Better Markets has only been around a short time, but it has aggressively promoted the public interest and pushed back hard on the actions, activities and massive misinformation campaigns of Wall Street and its many allies, almost all of whom are on the payroll directly or indirectly.
That hasn’t endeared us to them. The Wall Street crowd is accustomed to almost everyone bowing before them, accepting what they say uncritically and, almost always, praising them and their activities. Few have the nerve to challenge them, their activities and their claims directly and publicly. That, however, is what Better Markets does.
Today is a good example: Wall Street has been whinnying nonstop for years now about how they have been treated and have claimed that financial reform is going to cost them so much and be bad for everyone. But in all their complaints about how bad things are for them, they almost never mention the financial and economic crisis they caused and were enriched by. They also don’t talk about the ongoing economic wreckage they caused across our country. They don’t mention that financial reform and the rules putting it into effect are to protect the American people from them and their reckless trading and investments that caused the last crisis and will cause the next one.

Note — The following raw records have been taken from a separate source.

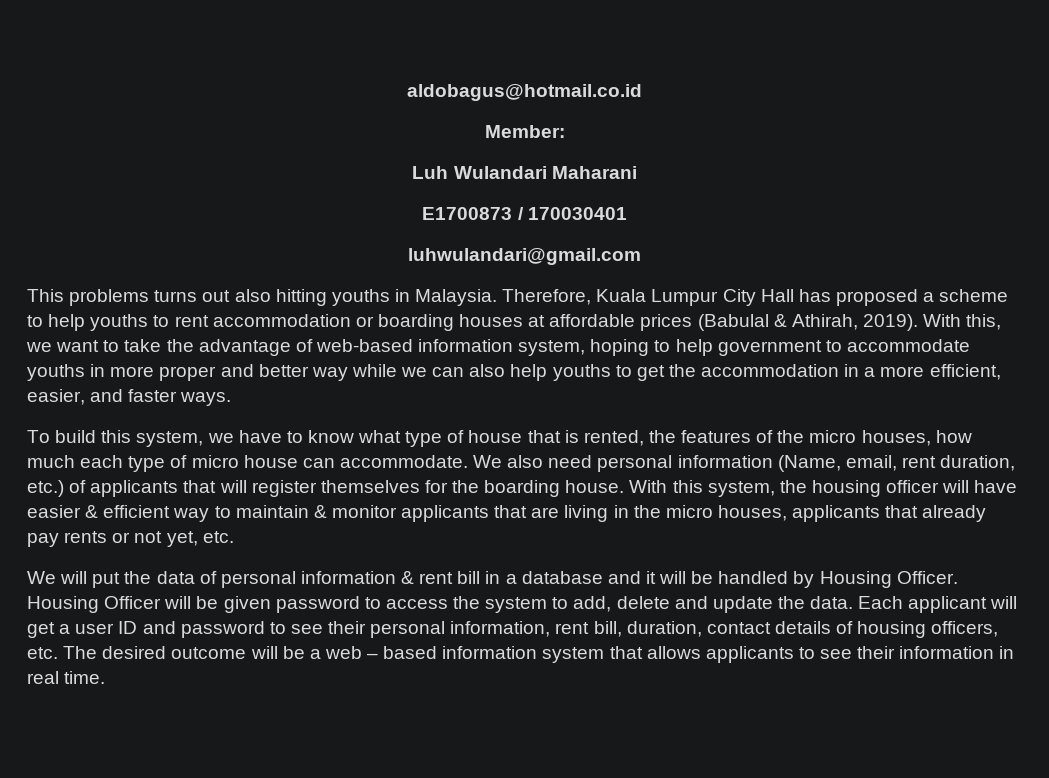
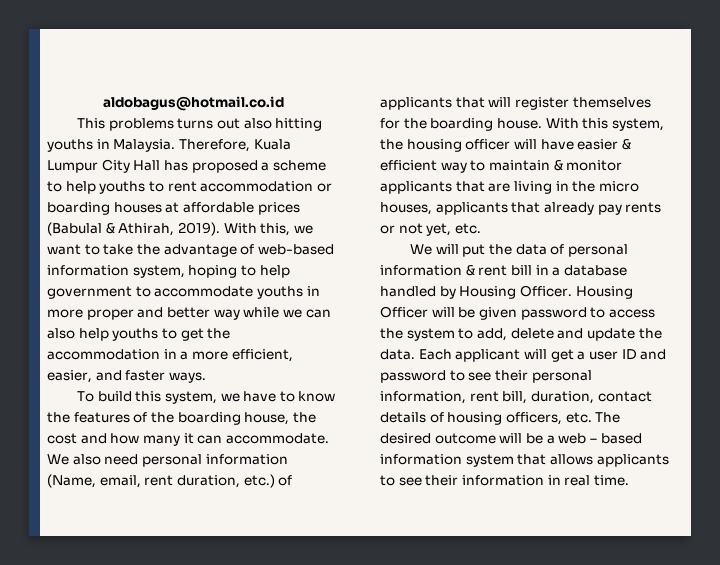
- Member:
- Luh Wulandari Maharani
- E1700873 / 170030401
- luhwulandari@gmail.com
- To build this system, we have to know what type of house that is rented, the features of the micro houses, how much each type of micro house can accommodate.
+ To build this system, we have to know the features of the boarding house, the cost and how many it can accommodate.
- We will put the data of personal information & rent bill in a database and it will be handled by Housing Officer.
+ We will put the data of personal information & rent bill in a database handled by Housing Officer.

Better Markets is detailing that for the first time in a report to be released today on the costs of the Wall Street caused crisis. This is just the latest reason why Better Markets is referred to as “the reform group Wall Street most loves to hate” and “a persistent thorn in the side of Wall Street.” (See here.)
Given the mission to promote the public interest and protect the American people and taxpayers from ever again having to suffer through a Wall Street caused financial and economic crisis — and thereby prevent more bailouts and raids on taxpayers — Better Markets accepts the compliments.